WHAT THIS TASK INVOLVES:
Return exactly the line that contains "Freon™ Refrigerants: 5" and all lines beneath it in the entries, through the very last one.
---- THE RECORDS
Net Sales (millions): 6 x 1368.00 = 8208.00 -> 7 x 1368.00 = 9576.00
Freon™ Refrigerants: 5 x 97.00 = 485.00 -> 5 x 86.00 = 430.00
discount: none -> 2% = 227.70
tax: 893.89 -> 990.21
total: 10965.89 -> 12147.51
--------
EXERCISE OUTPUT:
Freon™ Refrigerants: 5 x 97.00 = 485.00 -> 5 x 86.00 = 430.00
discount: none -> 2% = 227.70
tax: 893.89 -> 990.21
total: 10965.89 -> 12147.51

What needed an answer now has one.